The IDF project was started in response to the Reagan administration’s unwillingness to supply Taiwan with F-16 or other advanced fighter aircraft.
Completed IDF fighters started going into service in the mid-1990s, and all 130 were delivered by 1999.
Wan Tung, chairman and CEO of Taiwan Aerospace Co. (TAC), who was involved in the IDF program from the start, considers it “an almost total success,” and the IDF is rated favorably by many defense analytics firms. Besides the IDF, AIDC has worked on several other military aircraft, including the AT-3 fighter-trainer, F-5 fighter jet (in coordination with Northrop Grumman Corp.), and the UH-1H helicopter with Bell Helicopters.
Now, with budget already allocated for 66 advanced Lead-In Fighter Trainers (LIFT) to replace the AT-3, Taiwan looks set to get back into fighter design and development. AIDC is reportedly weighing two options: designing the LIFT domestically or procuring design and assistance from abroad. TAC’s Wan, who is also a professor of aerospace design at Tamkang University, favors “doing our own design and manufacturing in Taiwan.”
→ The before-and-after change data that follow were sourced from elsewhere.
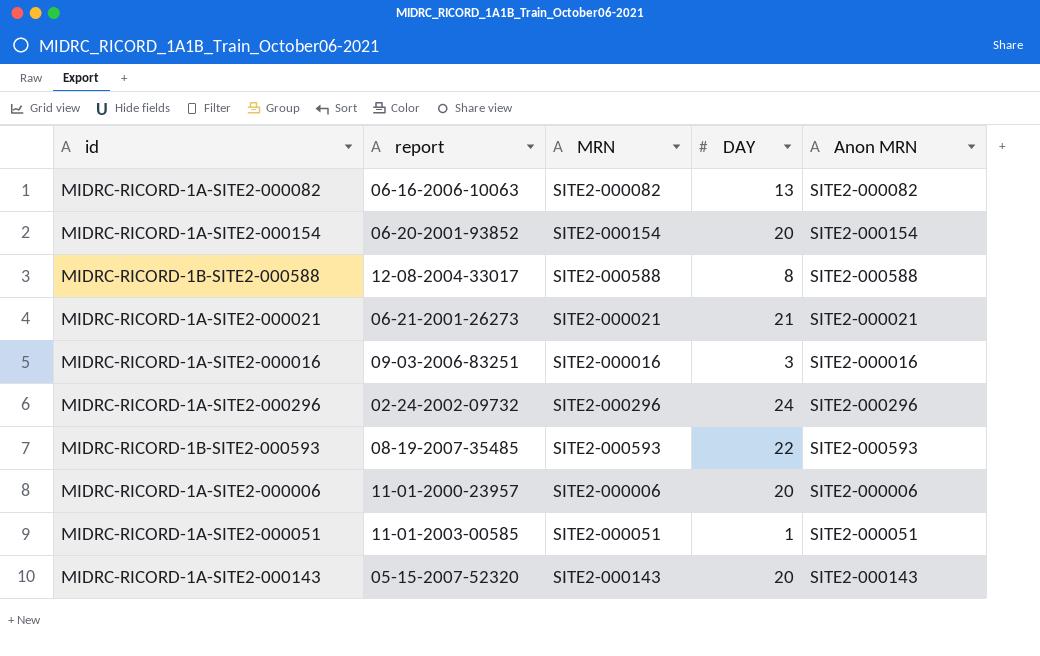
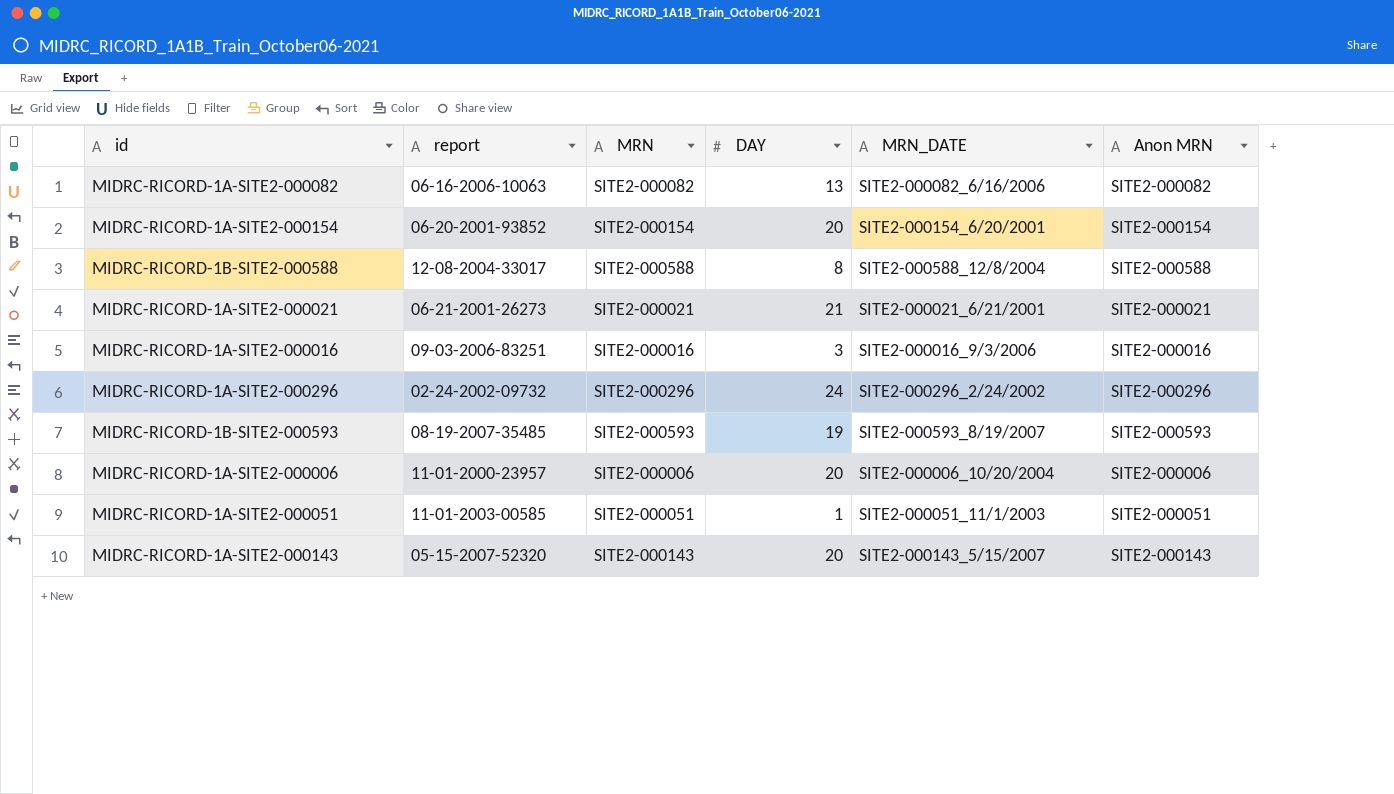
column MRN_DATE | position: none -> 5
MIDRC-RICORD-1B-SITE2-000593 | DAY: 22 -> 19

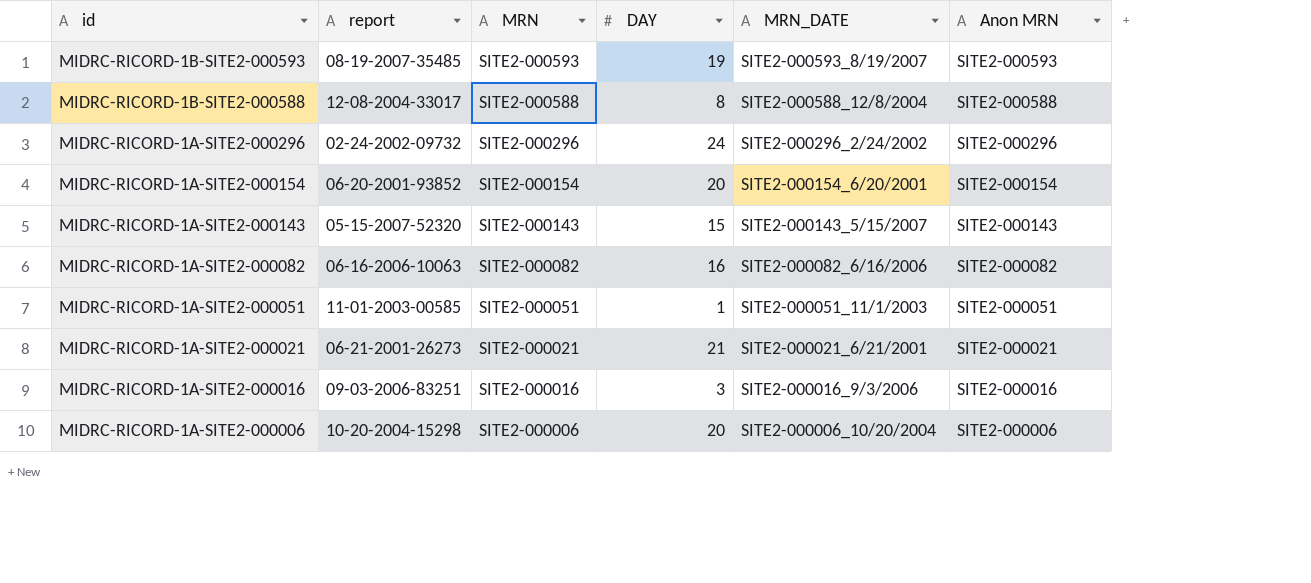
row order: none -> id descending
MIDRC-RICORD-1A-SITE2-000143 | DAY: 20 -> 15
MIDRC-RICORD-1A-SITE2-000082 | DAY: 13 -> 16
MIDRC-RICORD-1A-SITE2-000006 | report: 11-01-2000-23957 -> 10-20-2004-15298

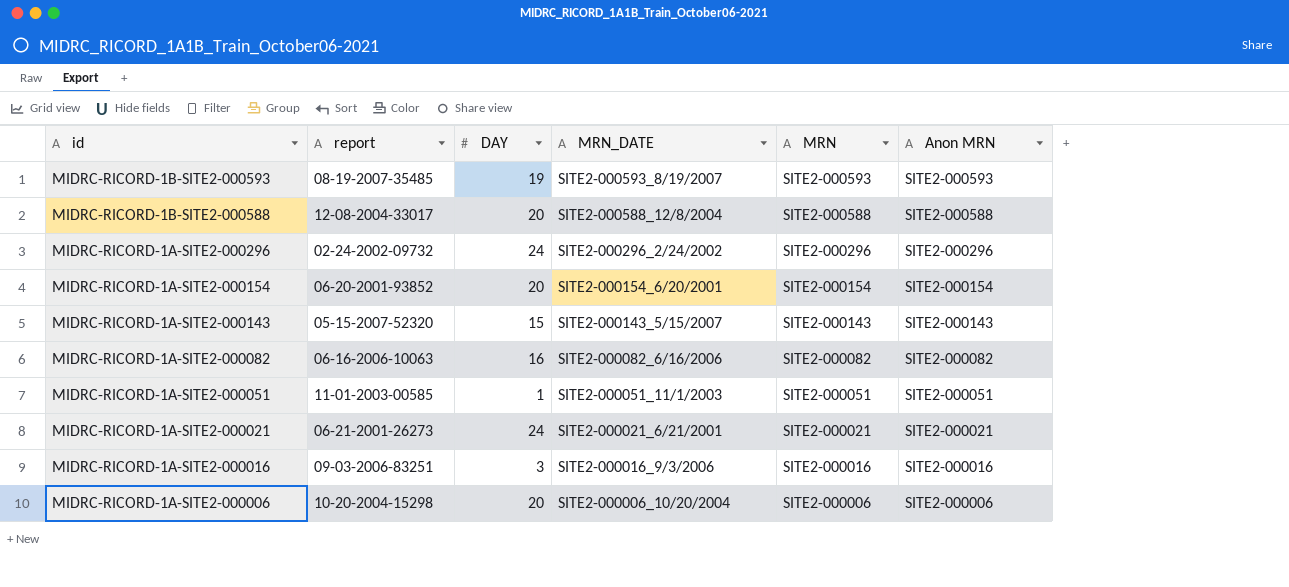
column MRN | position: 3 -> 5
MIDRC-RICORD-1B-SITE2-000588 | DAY: 8 -> 20
MIDRC-RICORD-1A-SITE2-000021 | DAY: 21 -> 24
But will Taiwan be able to replicate its past success? All of the previous projects were highly dependent on U.S. weapons contractors, support which may no longer be so readily available in the face of Chinese obstruction. Further, once the IDF project was completed, Taiwan began pulling back from indigenous development of advanced fighter aircraft, resulting in a loss of industrial capacity and know-how.
Once the IDF project was completed, Taiwan began pulling back from indigenous development of advanced fighter aircraft, resulting in a loss of industrial capacity and know-how.
The status of the project under the new administration remains uncertain, but as the DPP has repeatedly called for indigenously developed trainer aircraft, approval is considered likely.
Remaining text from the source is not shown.